プラトンは3区分の階層秩序をもった理想のポリス像をイメージし、そのもとで魂の構造が調和的に実現されるべきだと説いた。「大衆」が出現するようになったとき、トクヴィルは政治参加によるアナーキーの食い止めを、アダム・スミスは個人利害から距離のある地代層の働きかけを、J・S・ミルはエリートの選挙権拡大や第二院の設置による「階級立法」の防止を、それぞれ説いた。
ところでプラトンは、「ちょうど国家が三つの種族(階層)に分けられたように」「一人ひとりの人間の魂もまた、それと同様に三つに区分される以上、そのことにもとづいてわれわれの問題は、また別の証明を得ることになるだろうと、ぼくには思われるのだ」と述べて、「魂の構造」について次のように整理している。「われわれの主張では、魂のひとつの部分は、人間がそれによって物を学ぶところの部分であり、もうひとつは、それによって気概にかられるところの部分であった。そして第三の部分は、多くの姿をとるために、それに固有であるような単一の名前でこれを呼ぶことができずに、それ自身のなかにある最も主要で最も強いものを、この部分の名前として当てることにした。すなわち、われわれはこの部分を、食物や飲み物や性愛やその他それに準ずるものに対する欲望のはげしさにもとづいて、<欲望的部分>と呼んだのであった。また<金銭を愛する部分>とも呼んだが、これは、その種の欲望が何よりも金の力によって遂げられるからである」(『国家』下巻266)。

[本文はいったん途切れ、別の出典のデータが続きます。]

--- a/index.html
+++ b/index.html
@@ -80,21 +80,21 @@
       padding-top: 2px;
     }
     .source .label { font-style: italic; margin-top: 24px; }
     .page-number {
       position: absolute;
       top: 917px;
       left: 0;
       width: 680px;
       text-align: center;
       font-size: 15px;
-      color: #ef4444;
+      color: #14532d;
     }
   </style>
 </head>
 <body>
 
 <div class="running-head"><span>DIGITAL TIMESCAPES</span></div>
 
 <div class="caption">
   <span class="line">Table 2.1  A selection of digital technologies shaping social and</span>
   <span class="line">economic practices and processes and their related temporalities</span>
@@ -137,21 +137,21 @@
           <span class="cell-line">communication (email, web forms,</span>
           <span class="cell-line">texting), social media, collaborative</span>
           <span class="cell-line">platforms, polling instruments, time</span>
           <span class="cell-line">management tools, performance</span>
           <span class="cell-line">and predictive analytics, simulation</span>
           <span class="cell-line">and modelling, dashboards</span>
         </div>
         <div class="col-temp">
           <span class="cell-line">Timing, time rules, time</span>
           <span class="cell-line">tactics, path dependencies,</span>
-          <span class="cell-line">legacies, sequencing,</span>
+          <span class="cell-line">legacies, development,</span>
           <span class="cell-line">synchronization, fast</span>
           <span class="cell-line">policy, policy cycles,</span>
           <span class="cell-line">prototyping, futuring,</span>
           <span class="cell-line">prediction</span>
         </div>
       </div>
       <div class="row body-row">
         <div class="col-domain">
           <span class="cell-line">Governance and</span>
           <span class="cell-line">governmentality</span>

イデア論にもとづく「魂の構造」論とそれに従った国制の分類とは、ペロポネソス戦争後の懐疑主義・知的相対主義へのアンチテーゼとしての、きわめてラディカルな主張であったわけだが、しかし「魂」といった人間本性への探究の面から、秩序の混乱の制御を展望できるほどには、社会の複雑性がまだ小さいものだったのだなぁと思う。
とはいえ、この秩序崩壊から、階層的な社会的世界をどのように再構成するかについてのすべての探究が始まったのだと考えると、やっぱりここらへんでパンドラの箱が開いちゃったんだなぁ、とも感じた。